- _Required work_
Could you retype the whole listing word for word and drop the images?
((
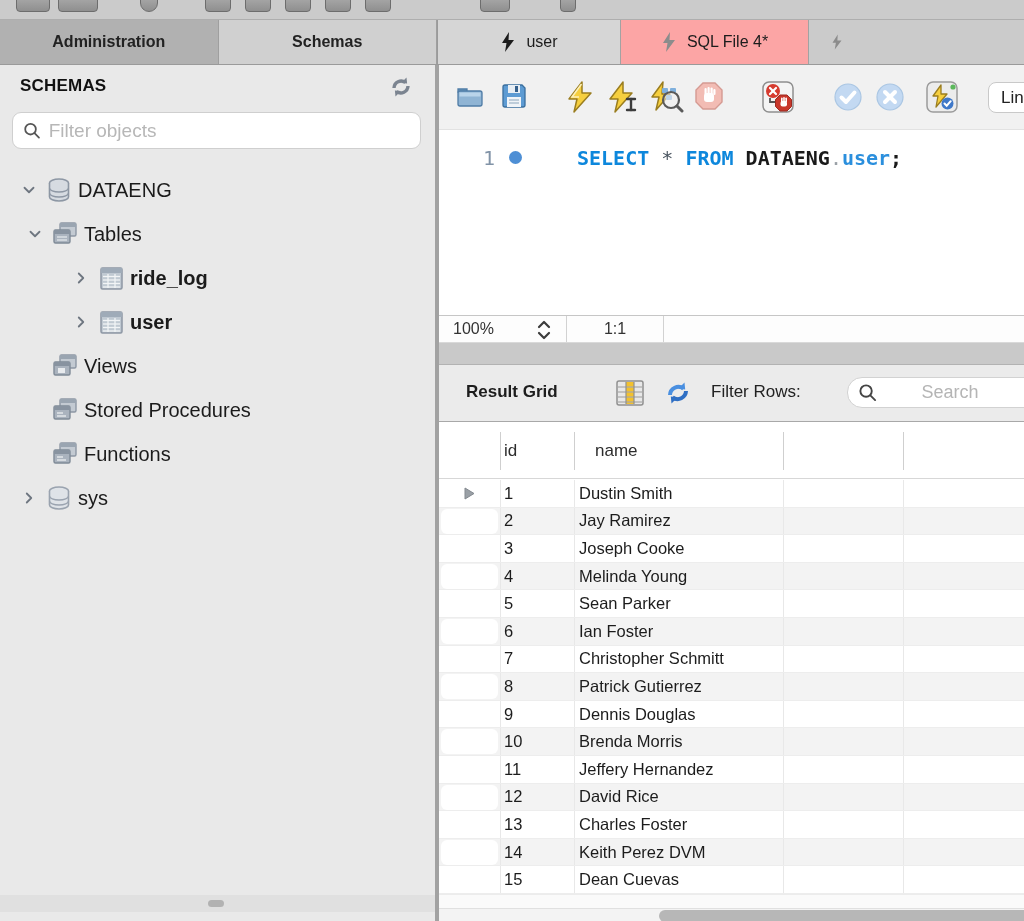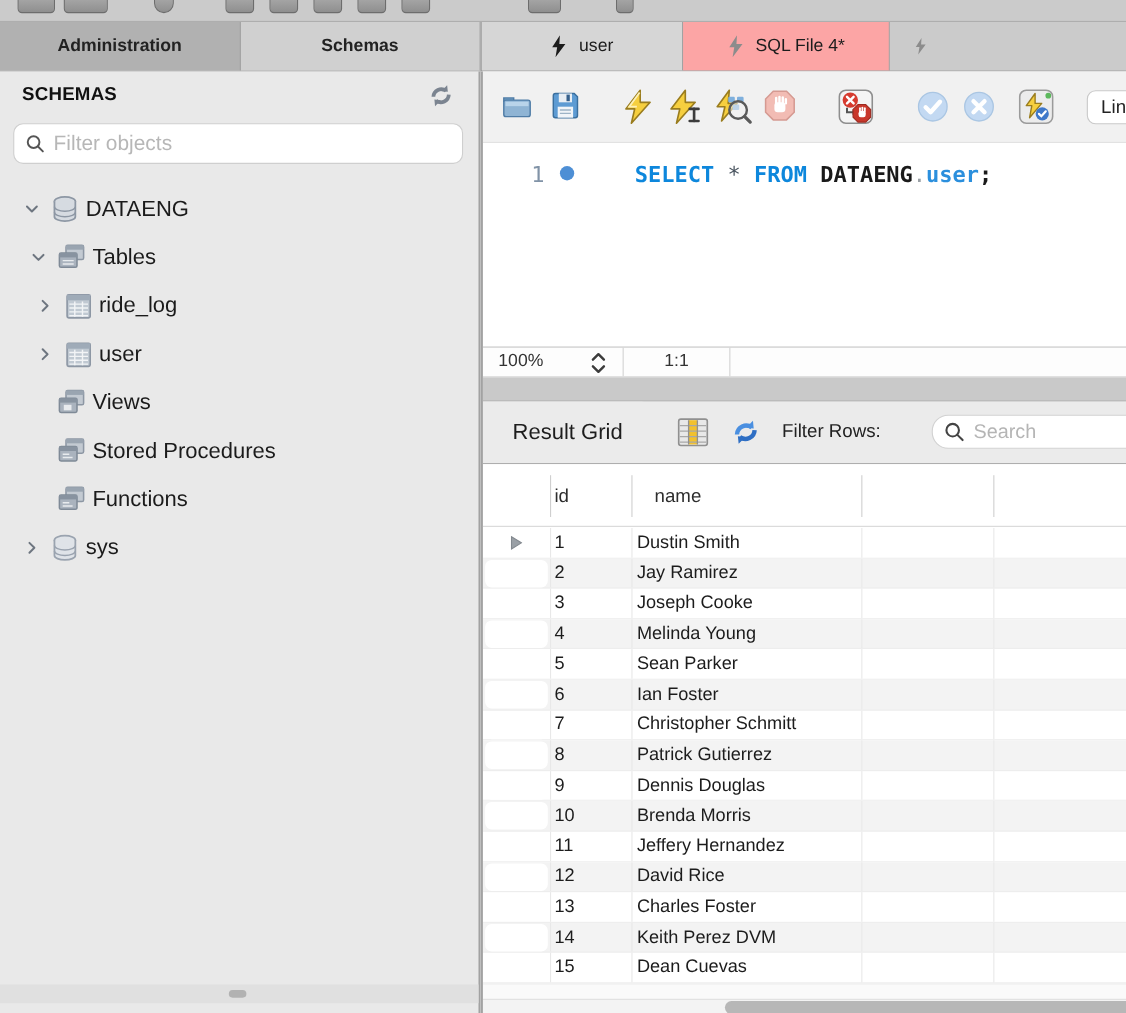--- a/index.html
+++ b/index.html
@@ -39,7 +39,7 @@
   .trow .tlabel { margin-left:2px; }
   .lvl0 { padding-left:16px; }
   .lvl1 { padding-left:22px; }
-  .lvl2 { padding-left:28px; }
+  .lvl2 { padding-left:68px;font-weight:bold; }
   .noexp .chev { visibility:hidden; }
 
   #side-hscroll { position:absolute; left:0; top:830px; width:437px; height:17px; background:#e0e0e0; }

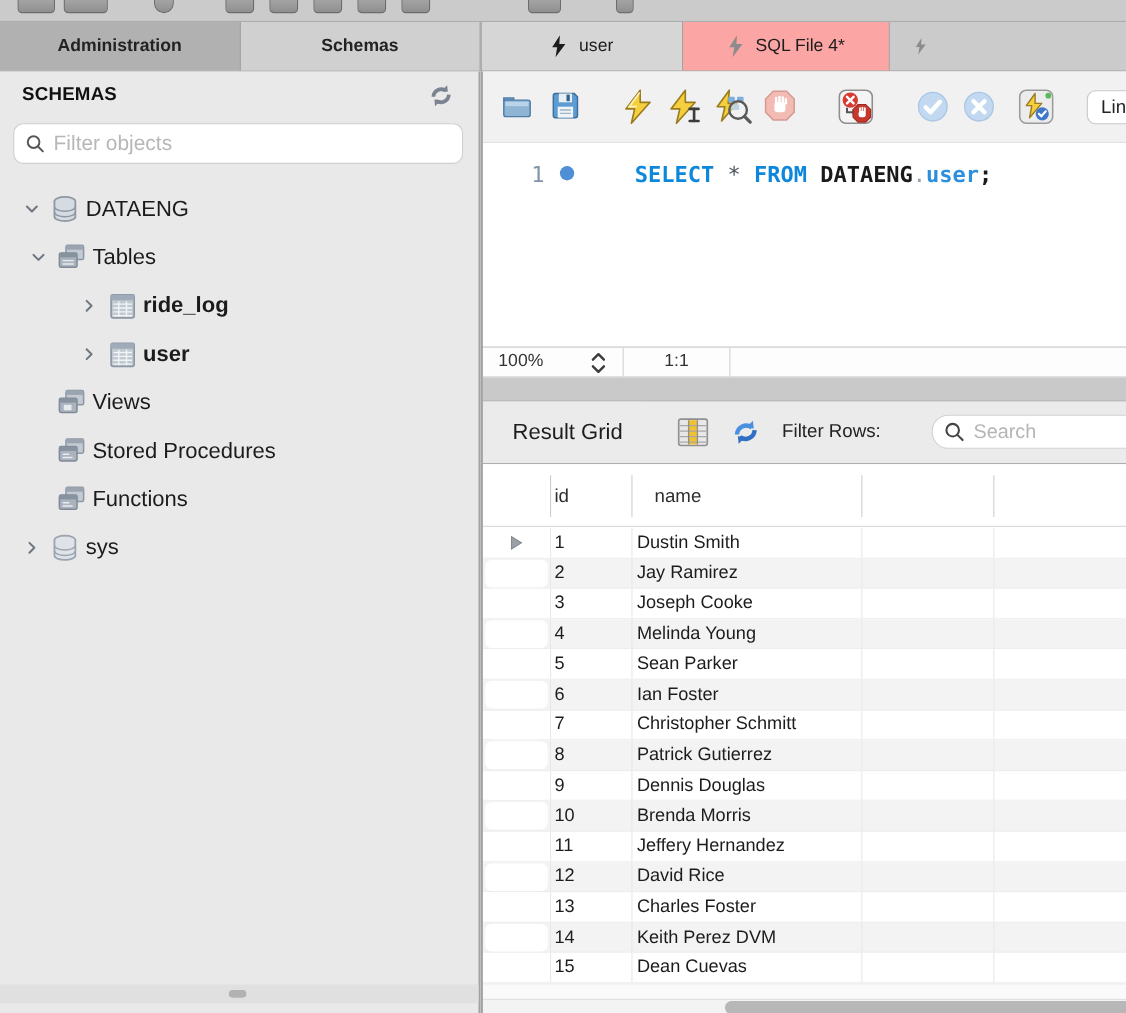--- a/index.html
+++ b/index.html
@@ -75,7 +75,7 @@
   #gray-strip { top:278px; height:22px; background:#c9c9c9; border-bottom:1px solid #b2b2b2; }
 
   #rg-toolbar { top:300px; height:57px; background:#ebebeb; border-bottom:1px solid #a8a8a8; }
-  #rg-title { position:absolute; left:27px; top:17px; font-size:20px; font-weight:normal; color:#1d1d1d; }
+  #rg-title { position:absolute; left:27px; top:17px; font-size:17px; font-weight:bold; color:#1d1d1d; }
   #rg-grid-ico { position:absolute; left:176px; top:14px; }
   #rg-refresh { position:absolute; left:224px; top:14px; }
   #rg-filter-label { position:absolute; left:272px; top:17px; font-size:17px; color:#222; }

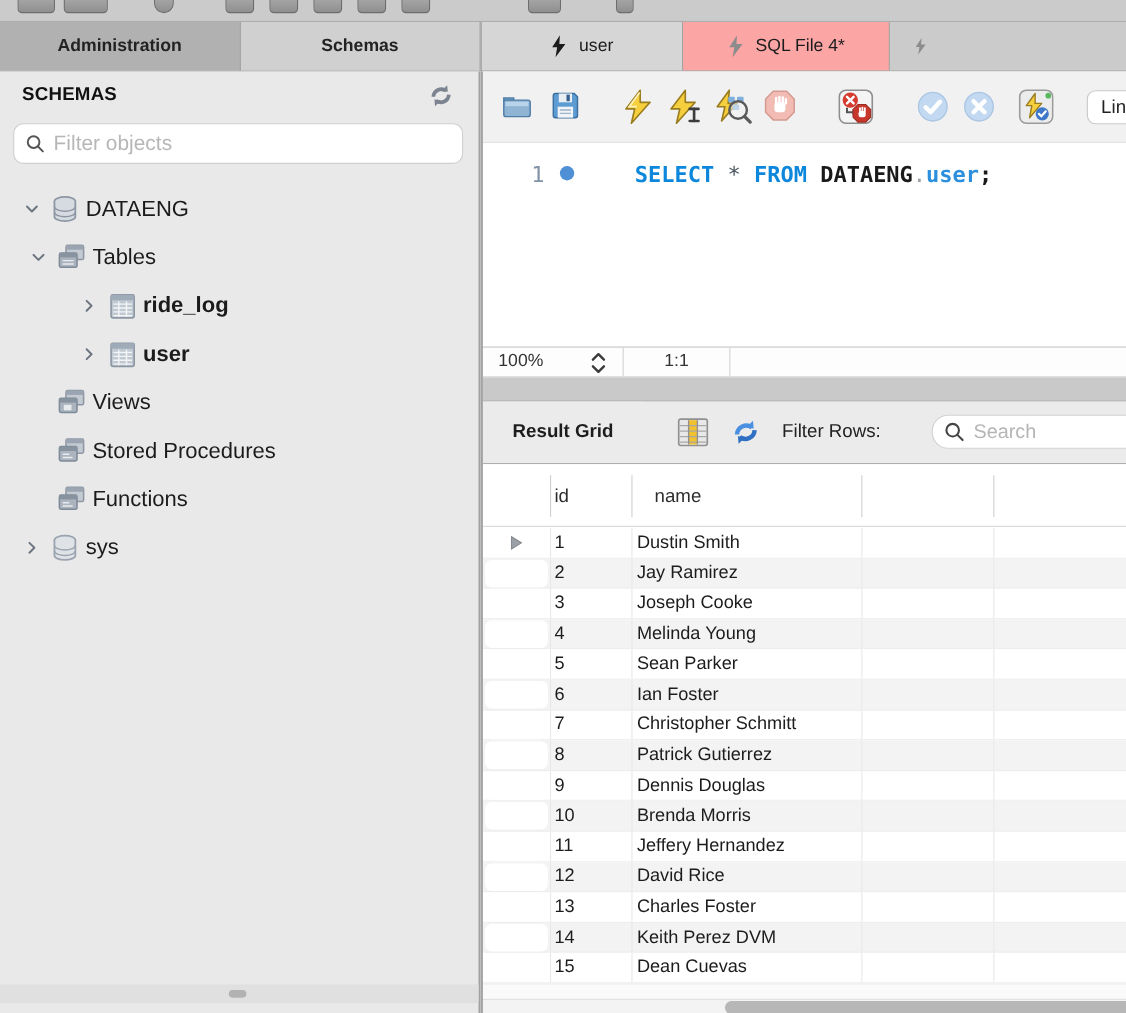--- a/index.html
+++ b/index.html
@@ -80,7 +80,7 @@
   #rg-refresh { position:absolute; left:224px; top:14px; }
   #rg-filter-label { position:absolute; left:272px; top:17px; font-size:17px; color:#222; }
   #rg-search { position:absolute; left:408px; top:12px; width:200px; height:31px; background:#fff; border:1px solid #d2d2d2; border-radius:15px; display:flex; align-items:center; padding-left:10px; }
-  #rg-search input { border:none; outline:none; background:transparent; font-family:"Liberation Sans",sans-serif; font-size:18px; color:#444; width:130px; margin-left:8px; }
+  #rg-search input { border:none; outline:none; background:transparent; font-family:"Liberation Sans",sans-serif; font-size:18px; color:#444; width:130px; margin-left:8px;text-align:center; }
   #rg-search input::placeholder { color:#b5b5b5; }
 
   #rg-header { top:357px; height:57px; background:#fff; border-bottom:1px solid #d7d7d7; font-size:17px; color:#2d2d2d; }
))
- _Result of the task_
--- a/index.html
+++ b/index.html
@@ -39,7 +39,7 @@
   .trow .tlabel { margin-left:2px; }
   .lvl0 { padding-left:16px; }
   .lvl1 { padding-left:22px; }
-  .lvl2 { padding-left:28px; }
+  .lvl2 { padding-left:68px;font-weight:bold; }
   .noexp .chev { visibility:hidden; }
 
   #side-hscroll { position:absolute; left:0; top:830px; width:437px; height:17px; background:#e0e0e0; }

--- a/index.html
+++ b/index.html
@@ -75,7 +75,7 @@
   #gray-strip { top:278px; height:22px; background:#c9c9c9; border-bottom:1px solid #b2b2b2; }
 
   #rg-toolbar { top:300px; height:57px; background:#ebebeb; border-bottom:1px solid #a8a8a8; }
-  #rg-title { position:absolute; left:27px; top:17px; font-size:20px; font-weight:normal; color:#1d1d1d; }
+  #rg-title { position:absolute; left:27px; top:17px; font-size:17px; font-weight:bold; color:#1d1d1d; }
   #rg-grid-ico { position:absolute; left:176px; top:14px; }
   #rg-refresh { position:absolute; left:224px; top:14px; }
   #rg-filter-label { position:absolute; left:272px; top:17px; font-size:17px; color:#222; }

--- a/index.html
+++ b/index.html
@@ -80,7 +80,7 @@
   #rg-refresh { position:absolute; left:224px; top:14px; }
   #rg-filter-label { position:absolute; left:272px; top:17px; font-size:17px; color:#222; }
   #rg-search { position:absolute; left:408px; top:12px; width:200px; height:31px; background:#fff; border:1px solid #d2d2d2; border-radius:15px; display:flex; align-items:center; padding-left:10px; }
-  #rg-search input { border:none; outline:none; background:transparent; font-family:"Liberation Sans",sans-serif; font-size:18px; color:#444; width:130px; margin-left:8px; }
+  #rg-search input { border:none; outline:none; background:transparent; font-family:"Liberation Sans",sans-serif; font-size:18px; color:#444; width:130px; margin-left:8px;text-align:center; }
   #rg-search input::placeholder { color:#b5b5b5; }
 
   #rg-header { top:357px; height:57px; background:#fff; border-bottom:1px solid #d7d7d7; font-size:17px; color:#2d2d2d; }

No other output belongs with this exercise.